Skin cancer has been in the news quite a bit recently, with data showing cases have soared since the 1970s and the high profile case of Hugh Jackman, the Hollywood actor who has been treated for skin cancer on two occasions now.
In my practice, which is mostly based in Oxfordshire, although I do hold clinics in London, I use dermoscopy almost every day. I have been one of the leading pioneers of this diagnostic technique in the UK and believe that it is invaluable in diagnosing skin cancer early.
Dermoscopy, or epiluminescence microscopy, is the study of skin problems, such as skin lesions, using an instrument called a dermatoscope. A dermatoscope is a special kind of microscope that is held directly against the skin to show details of skin problems at a magnification of around 10X.
Originally, dermatoscopes used a gel to keep the instrument in contact with the skin to reduce reflections from the skin surface. These days, no gel is required and reflections are reduced by using polarised light.
Dermatoscopes comprise a lens and a light source, with many also including a digital camera for recording images or short video of the skin surface.

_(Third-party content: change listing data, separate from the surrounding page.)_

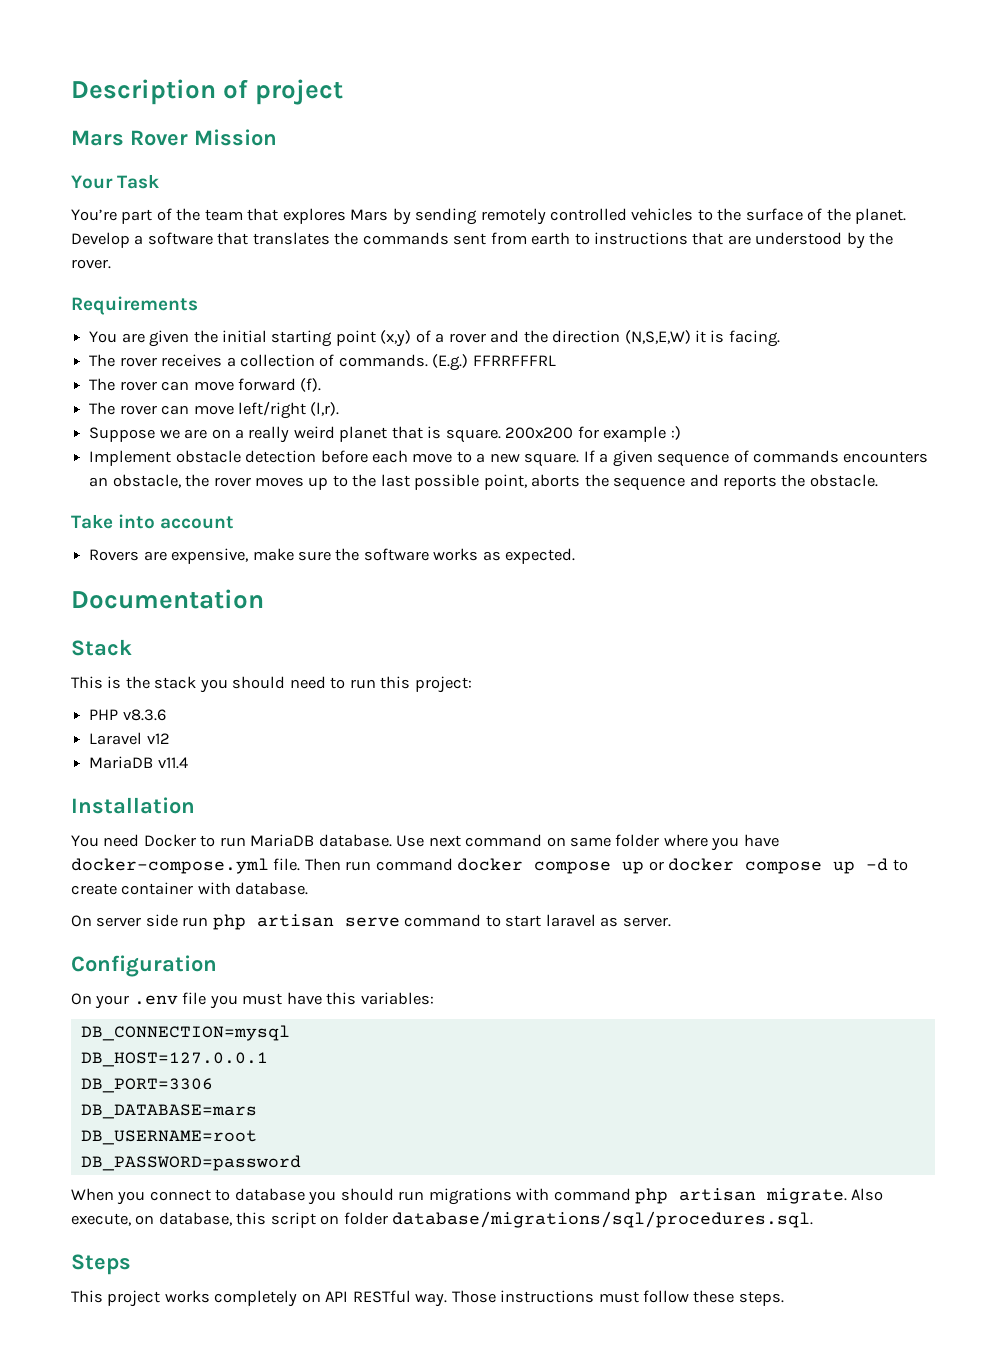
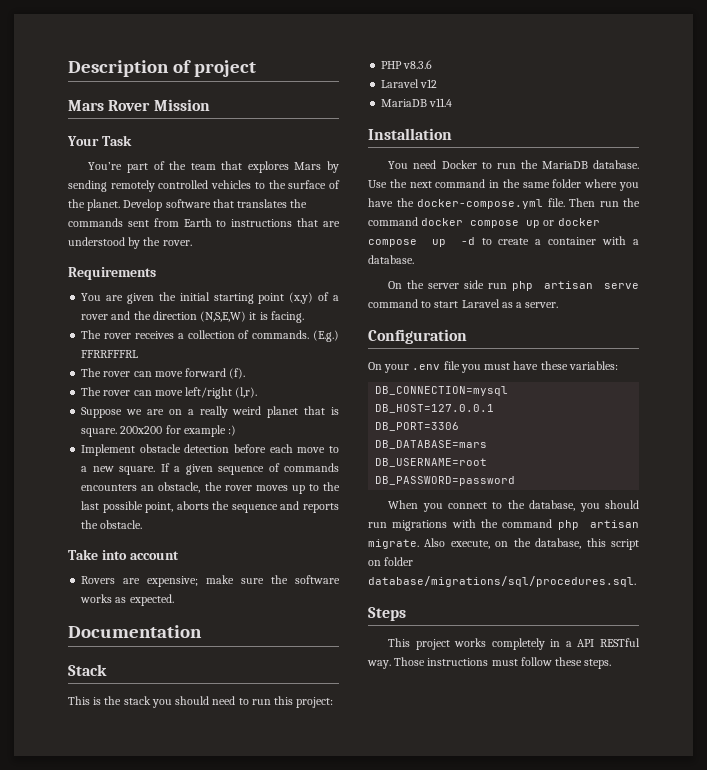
- Develop a software that translates the commands sent from earth to instructions that are understood by the rover.
+ Develop software that translates the commands sent from Earth to instructions that are understood by the rover.
- Rovers are expensive, make sure the software works as expected.
+ Rovers are expensive; make sure the software works as expected.
- You need Docker to run MariaDB database.
+ You need Docker to run the MariaDB database.
- Use next command on same folder where you have docker-compose.yml file.
+ Use the next command in the same folder where you have the docker-compose.yml file.
- Then run command docker compose up or docker compose up -d to create container with database.
+ Then run the command docker compose up or docker compose up -d to create a container with a database.
- On server side run php artisan serve command to start laravel as server.
+ On the server side run php artisan serve command to start Laravel as a server.
- On your .env file you must have this variables:
+ On your .env file you must have these variables:
- When you connect to database you should run migrations with command php artisan migrate.
+ When you connect to the database, you should run migrations with the command php artisan migrate.
- Also execute, on database, this script on folder database/migrations/sql/procedures.sql.
+ Also execute, on the database, this script on folder database/migrations/sql/procedures.sql.
- This project works completely on API RESTful way.
+ This project works completely in a API RESTful way.

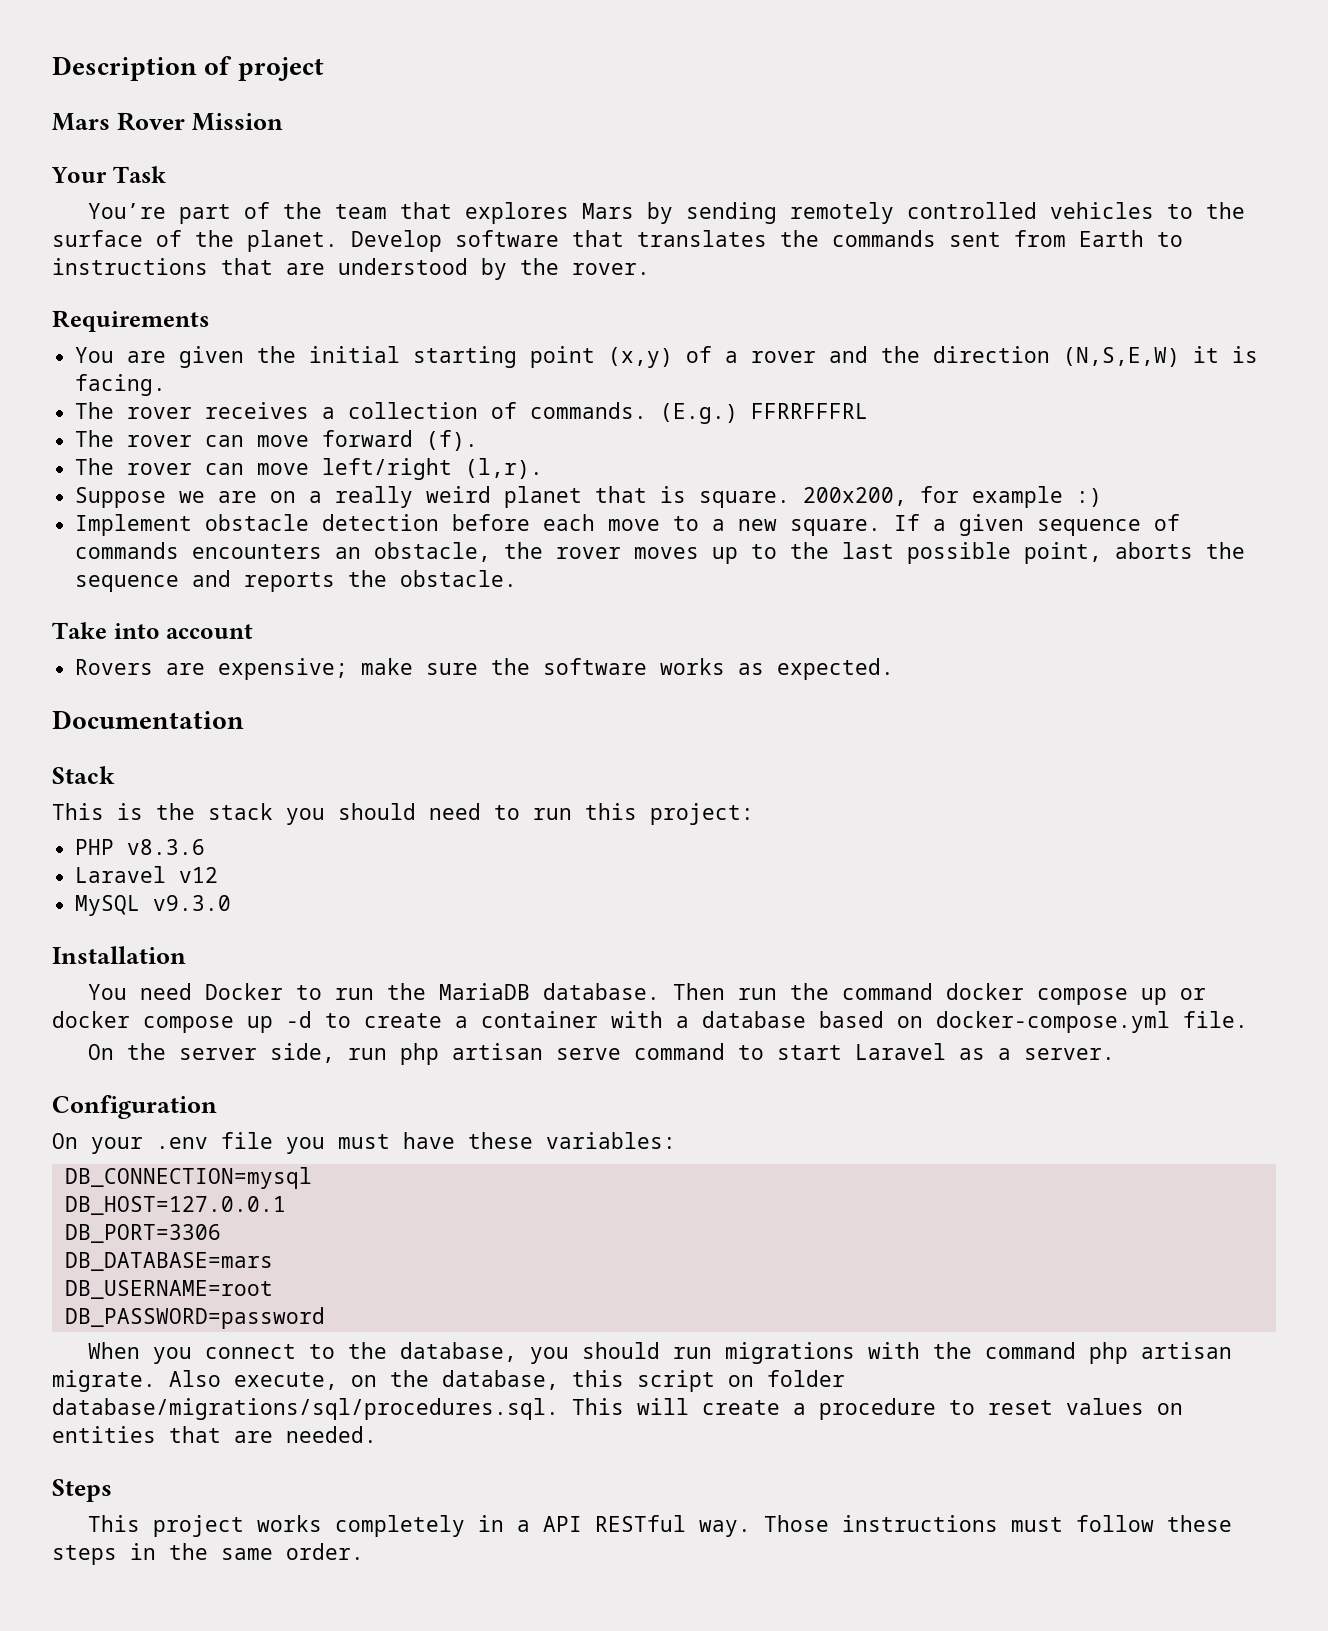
- 200x200 for example :)
+ 200x200, for example :)
- MariaDB v11.4
+ MySQL v9.3.0
- Use the next command in the same folder where you have the docker-compose.yml file.
- Then run the command docker compose up or docker compose up -d to create a container with a database.
+ Then run the command docker compose up or docker compose up -d to create a container with a database based on docker-compose.yml file.
- On the server side run php artisan serve command to start Laravel as a server.
+ On the server side, run php artisan serve command to start Laravel as a server.
- Also execute, on the database, this script on folder database/migrations/sql/procedures.sql.
+ Also execute, on the database, this script on folder database/migrations/sql/procedures.sql. This will create a procedure to reset values on entities that are needed.
- Those instructions must follow these steps.
+ Those instructions must follow these steps in the same order.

What are the advantages of dermoscopy?
Dermoscopy provides a far more detailed and accurate assessment of skin lesions than observation with the naked eye. This results in much improved detection rates of melanomas and other skin cancers, as well as improved accuracy in differentiating between benign and malignant growths.
What is dermoscopy used for?
Dermoscopy is primarily used to examine melanomas, although it can be used to examine other suspected cancers, such as basal cell carcinomas, squamous cell carcinomas, angiomas, seborrheic keratosis and other cancerous lesions. It can also be used to examine pre-cancerous cells, such as those found in Bowen’s disease and actinic keratoses.
Dermoscopy is also a diagnostic tool for a number of other skin conditions, including:
- Scabies and pubic lice – including identification of type and location of individual mites
- Warts – enabling warts to be differentiated from corns and callouses
- Fungal infections – such as tinea and alopecia areata
- Hair and scalp problems – such as alopecia. (Where a dermatoscope is used in and around the hair, this is often referred to as trichoscopy).
Dermatoscopes can provide vital information in establishing the surgical margins of less distinct skin cancers, particularly where these are not clear to the naked eye. This improves the accuracy and outcomes of surgery and can often avoid the need for further procedures.
The dematoscopes I use are fitted with a digital camera to record pictures or video of the skin lesion. This allows the condition to be recorded and compared with images taken at a later date. This will show if there has been any growth or changes in shape that may indicate malignancy, or whether the lesion is dormant and therefore probably benign.